Day-to-day, their team was stationed in New York City and folded into the Council's operations there. But Dawn's team was frequently sent to other areas as back-up. While most other teams were comprised of people with "day jobs", all three of Dawn's team worked exclusively for the Council, which gave them freedom to help with emergencies wherever and whenever needed.

Still usually only one of the teams rated as highly experienced would be investigating the cluster of mystical energy and missing persons that seemed to be originating at the Sillustani Tombs.

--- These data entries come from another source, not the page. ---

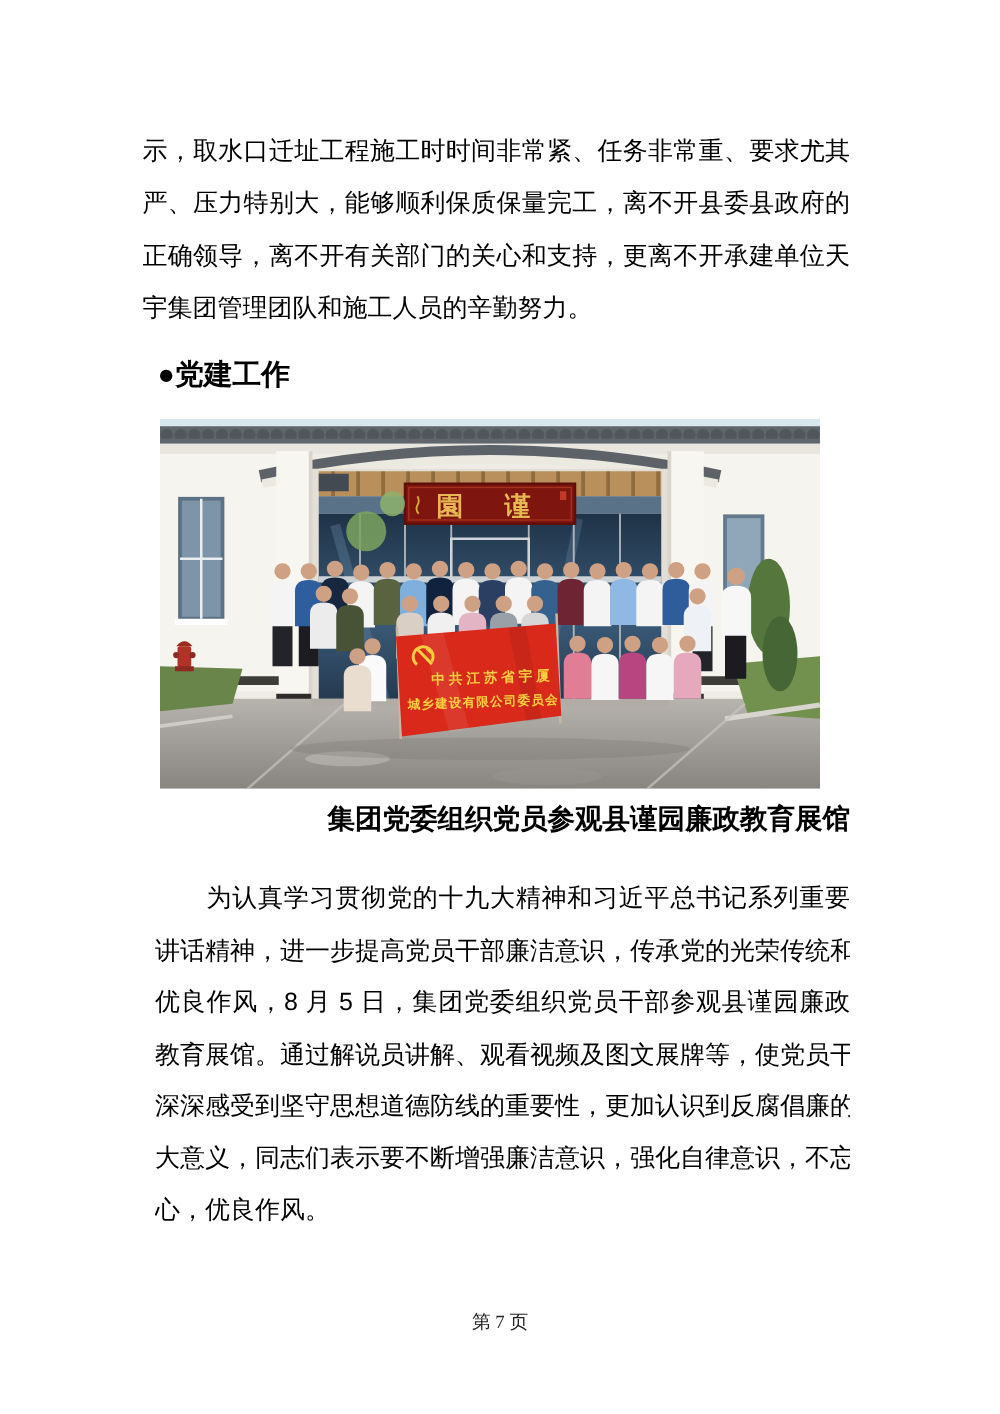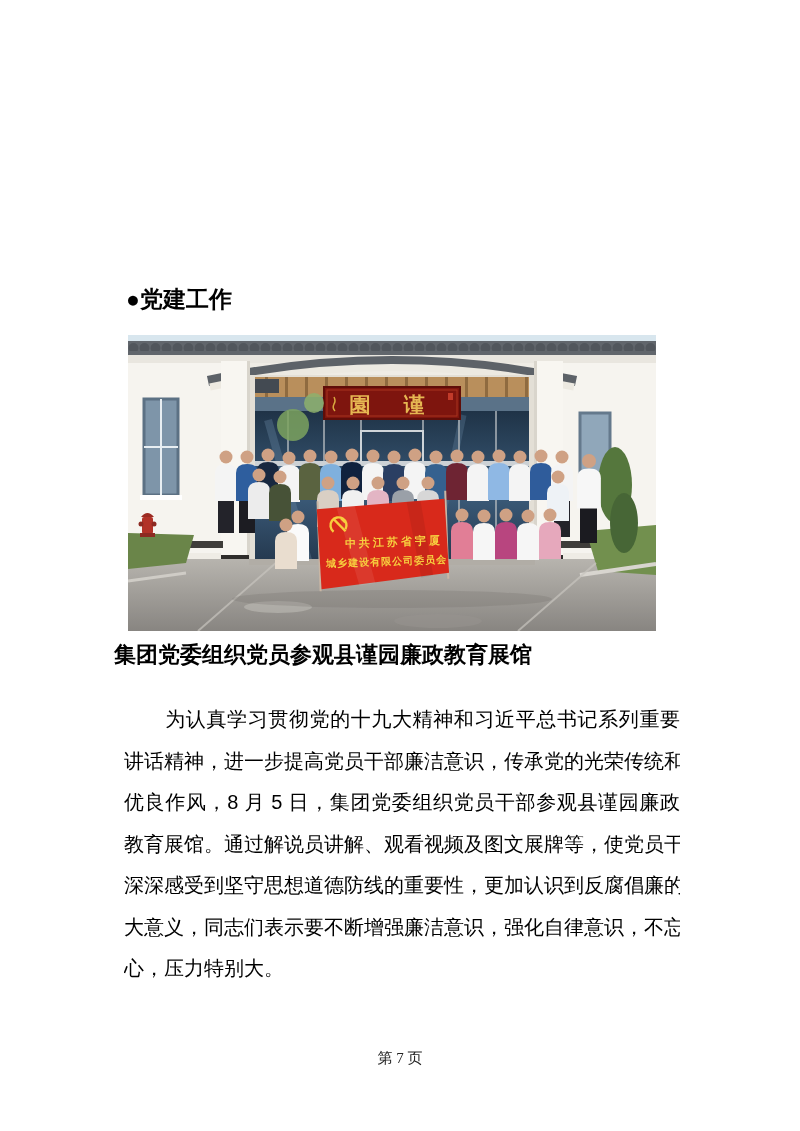--- a/index.html
+++ b/index.html
@@ -5,30 +5,36 @@
   html,body{margin:0;padding:0;background:#ffffff;}
   .page{position:relative;width:800px;height:1131px;background:#ffffff;overflow:hidden;
         font-family:"Liberation Sans","DejaVu Sans",sans-serif;color:#000;}
   .col{position:absolute;left:114px;width:566px;}
   .pline{height:42px;line-height:42px;font-size:20px;text-align:justify;text-align-last:justify;
          white-space:nowrap;overflow:hidden;}
   .pline.last{text-align-last:left;}
   .p2 .pline{height:41.5px;line-height:41.5px;margin-left:10px;}
   .sec-header{position:absolute;left:126px;top:284px;font-size:23px;font-weight:bold;line-height:30px;}
   .photo-wrap{position:absolute;left:128px;top:312px;width:528px;height:296px;margin-top:23px;}
-  .caption{position:absolute;left:114px;top:639px;width:566px;text-align:left;
+  .caption{position:absolute;left:114px;top:639px;width:566px;text-align:right;
            font-size:22px;font-weight:bold;line-height:32px;}
   .footer{position:absolute;left:0;top:1048px;width:800px;text-align:center;
           font-family:"Liberation Serif","DejaVu Serif",serif;font-size:15px;color:#222;line-height:20px;}
 </style>
 </head>
 <body>
 
 <div class="page">
 
+  <div class="col p1" style="top:100px">
+    <div class="pline">示，取水口迁址工程施工时时间非常紧、任务非常重、要求尤其</div>
+    <div class="pline">严、压力特别大，能够顺利保质保量完工，离不开县委县政府的</div>
+    <div class="pline">正确领导，离不开有关部门的关心和支持，更离不开承建单位天</div>
+    <div class="pline last">宇集团管理团队和施工人员的辛勤努力。</div>
+  </div>
 
   <div class="sec-header">
     <span>●</span><span>党建工作</span>
   </div>
 
   <div class="photo-wrap">
     <svg width="528" height="296" viewBox="0 0 528 296">
       <defs>
         <g id="prs">
           <circle cx="0" cy="0" r="6.5" fill="#cfa184"></circle>
@@ -195,18 +201,18 @@
 
   <div class="caption">集团党委组织党员参观县谨园廉政教育展馆</div>
 
   <div class="col p2" style="top:699px">
     <div class="pline">　　为认真学习贯彻党的十九大精神和习近平总书记系列重要</div>
     <div class="pline">讲话精神，进一步提高党员干部廉洁意识，传承党的光荣传统和</div>
     <div class="pline">优良作风，8 月 5 日，集团党委组织党员干部参观县谨园廉政</div>
     <div class="pline">教育展馆。通过解说员讲解、观看视频及图文展牌等，使党员干部</div>
     <div class="pline">深深感受到坚守思想道德防线的重要性，更加认识到反腐倡廉的重</div>
     <div class="pline">大意义，同志们表示要不断增强廉洁意识，强化自律意识，不忘初</div>
-    <div class="pline last">心，压力特别大。</div>
+    <div class="pline last">心，优良作风。</div>
   </div>
 
   <div class="footer">第 7 页</div>
 
 </div>
 
 </body></html>

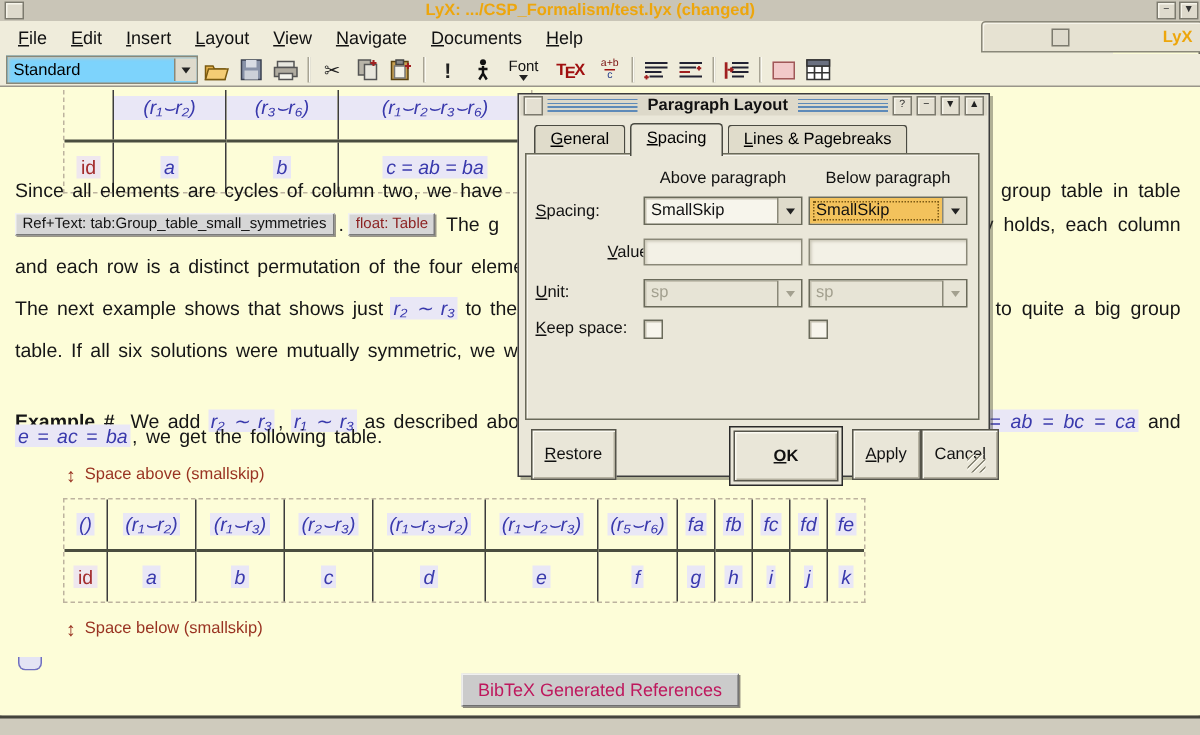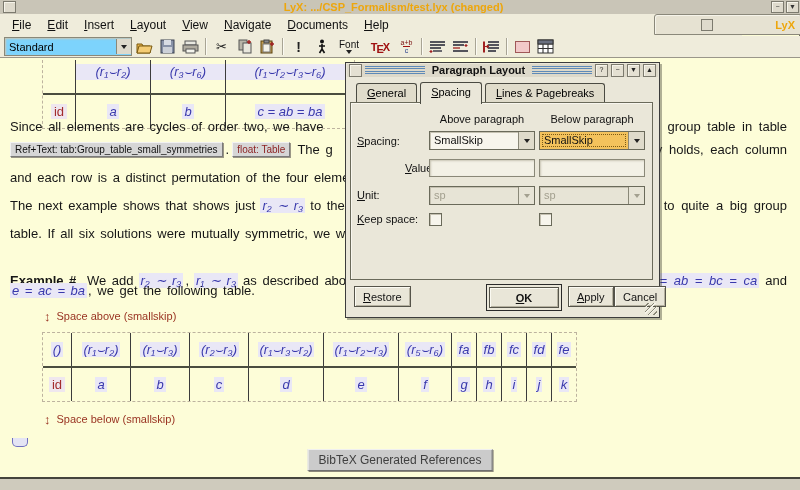--- a/index.html
+++ b/index.html
@@ -63,21 +63,21 @@
   .lyxtable td{border-left:1px solid #3c3c3c;text-align:center;vertical-align:middle;
                font-size:13px;padding:0;height:33px;}
   .lyxtable td:first-child{border-left:none;}
   .lyxtable tr.hrow td{border-bottom:2px solid #4a4d3f;}
   .twrap{position:absolute;border:1px dashed #bdb39f;background:#fdfdd8;}
   .idcell{color:#a32c2c;background:#efe7ee;padding:0 3px;}
   .ptop-cell{height:13px;overflow:hidden;}
   .ptop-cell .clip{display:block;margin-top:-9px;}
   .bibbtn{position:absolute;left:50%;transform:translateX(-50%);top:391px;height:22px;
           background:#cbcbcb;border:1px solid;border-color:#f0f0f0 #6f6f6f #6f6f6f #f0f0f0;
-          box-shadow:1px 1px 0 #8c887a;font-size:12px;padding:0 10px;color:#404040;
+          box-shadow:1px 1px 0 #8c887a;font-size:12px;padding:0 10px;color:#be185d;
           font-family:"Liberation Sans",sans-serif;}
   .cursor-inset{position:absolute;left:12px;top:380px;width:14px;height:8px;background:#e4e4f4;
                 border:1px solid #7070c0;border-top:none;border-radius:0 0 5px 5px;}
   .statusbar{position:absolute;left:0;top:477px;width:800px;height:13px;background:#cfcbbd;
              border-top:2px solid #44443c;box-sizing:border-box;}
   
   .dialog{position:absolute;left:345px;top:62px;width:313px;height:254px;background:#eae7d9;
           border:1px solid #3c3c3c;box-shadow:2px 2px 0 rgba(60,60,50,.4);z-index:10;}
   .dlg-title{position:absolute;left:1px;top:1px;right:1px;height:13px;background:#ddd9ca;
              display:flex;align-items:center;gap:3px;padding:0 2px;}
@@ -100,21 +100,21 @@
                  align-items:center;justify-content:center;}
   .combo.sel .val{background:#f3c25c;outline:1px dotted #7c5a14;outline-offset:-3px;}
   .combo.dis{background:#e7e4d6;}
   .combo.dis .val{color:#a3a08f;}
   .combo.dis .arrbtn{background:#e7e4d6;}
   .combo.dis .tri-dn{border-top-color:#a3a08f;}
   .tf{position:absolute;width:106px;height:18px;border:1px solid #8a8878;background:#f3f1e6;
       box-shadow:inset 1px 1px 2px #c9c5b5;box-sizing:border-box;}
   .cb{position:absolute;width:11px;height:11px;border:1px solid #6a6a5a;background:#f7f5ec;
       box-shadow:inset 1px 1px 0 #c5c1b1;}
-  .btn{position:absolute;height:21px;background:#e9e6d8;border:1px solid #55544a;
+  .btn{position:absolute;height:34px;background:#e9e6d8;border:1px solid #55544a;
        box-shadow:inset 1px 1px 0 #fbfaf2,inset -1px -1px 0 #b5b1a0;font-size:11px;
        color:#111;font-family:"Liberation Sans",sans-serif;padding:0 8px;}
   .okwrap{position:absolute;left:140px;top:221px;border:1px solid #2a2a2a;padding:2px;background:#eae7d9;}
   .okwrap .btn{position:static;display:block;width:70px;font-weight:bold;}
   .grip{position:absolute;right:2px;bottom:2px;width:12px;height:12px;
         background:repeating-linear-gradient(135deg,transparent 0 2px,#8a8878 2px 3px,#f6f4ea 3px 4px);}
   svg{display:block;}
 </style>
 </head>
 <body>
@@ -272,21 +272,21 @@
           <td style="height:29px;"><span class="idcell">id</span></td>
           <td><span class="math">a</span></td>
           <td><span class="math">b</span></td>
           <td><span class="math">c = ab = ba</span></td>
         </tr>
       </tbody>
         </table>
     </div>
 
     <div class="line" style="top:61px;">
-      <span>Since all elements are cycles of order two, we have</span>
+      <span>Since all elements are cycles of column two, we have</span>
       <span class="right">group table in table</span>
     </div>
     <div class="line" style="top:84px;">
       <button class="inset">Ref+Text: tab:Group_table_small_symmetries</button>
       <span>.</span>
       <button class="inset floatinset">float: Table</button>
       <span style="margin-left:4px;">The g</span>
       <span class="right">erty holds, each column</span>
     </div>
     <div class="line" style="top:112px;">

In the last several days, the Council received reports from various covens and other mystically-inclined folks of some sort of disturbance. Upon initial investigation, the Council's intel analysts (a pair of watchers who'd developed a system of tracking supernatural occurrences to pass the time after they'd been kicked out of the old council) linked a string of missing persons to the occurrences of mystical energy in the area. The pair also believed a string of similar events from several places around the world were related. Unfortunately, no one agreed on what the disturbances were – a pocket of temporal flux that sucked passer-bys into an unknown time, a demon made of pure energy that feed off humans, or perhaps, dark practitioners of magic taking human sacrifices.

Intel didn't seem to suggest the disturbances were accelerating or highly dangerous, and since the Scoobies were caught up with a slayer whose brother, a member of the Mara Salvatrucha, had been using her as a gang enforcer, Dawn's team was tapped to investigate.

Hence, Louis sitting crossed-leg in the midst of the tombs, while Dawn stood by freezing, and Etta patrolled the ruins of the Sillustani Tombs, where ancient peoples had buried their noble dead.